The image of a woman in a pose of gratitude, with more than 1,000 plants for hair, is a towering advertisement for SolTerra. It’s not just that the firm will shift production of the living wall planters, which are like felt pockets, into the new building. It’s also that the five-story windowless wall on which the painted image sits is one of the green features of the design. The building at Southeast Ninth Avenue and Division, where the road bends away from the Ford Building and goes north now has a 70-foot-tall image painted by London-based muralist Fin DAC.
SolTerra develops, designs and acts as landlord in multiple buildings, including the Woodlawn apartments in North East Portland. But this building is SolTerra’s new headquarters, so CEO Brian Heather and his team wanted it to showcase their ideals.
The southwest-facing wall masks an “unconditioned space,” as Heather calls, it. A stairwell opens to the elements. It feels like a 1960s housing project, but yesterday’s Brutalism is today’s environment-friendly design feature.
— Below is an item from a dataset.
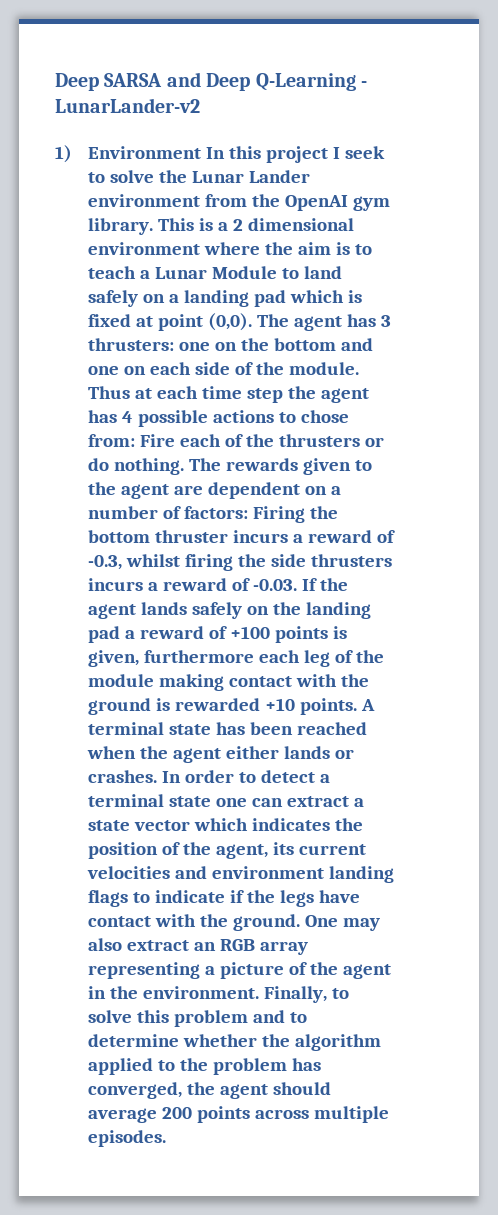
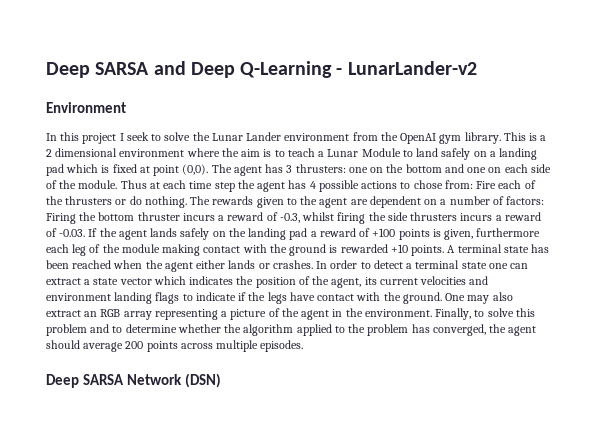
[55,145,72,163] 1) -> (477, 68) none
(201, 152) none -> (126, 107) //
(166, 1138) none -> [46,373,221,388] // Deep SARSA Network (DSN)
“It reduces the amount of space to heat and cool,” the 33-year-old Portlander says. “You’re interacting, you get a more outdoor experience. And we’re trying to get people to use the stairs.” The 35,000-square foot building has a robust energy recovery system that focuses on air quality. The more times the air can be cycled within the building the more energy can be conserved.
The toilets will be flushed with grey water, although the plants in the living wall will be watered from the tap, for reliability, sake. They are on a complex timer system.
Walking through the building on a recent tour, Heather pointed out other features that SolTerra’s in-house architects were proud of. There will be solar panels on the canopy at street level, and on the canopy on the roof deck. (SolTerra started out as a solar panel installer and grew.)
That roof deck is getting a bamboo-poly resin finish, and will hold 250 people. The concrete roof is designed like a waffle, with concrete up to two feet thick, designed to hold 300 pounds per square inch. Part of that is the lace leaf Japanese maple tree which was just being installed last week in a steel planter about 10 feet in diameter. SolTerra’s in-house horticulturalist Angela Jones says the tree came from a specialist nursery in Boring and estimates it to be 50 to 75 years old. The rooftop will have an infinity edge of greenery, like an infinity pool.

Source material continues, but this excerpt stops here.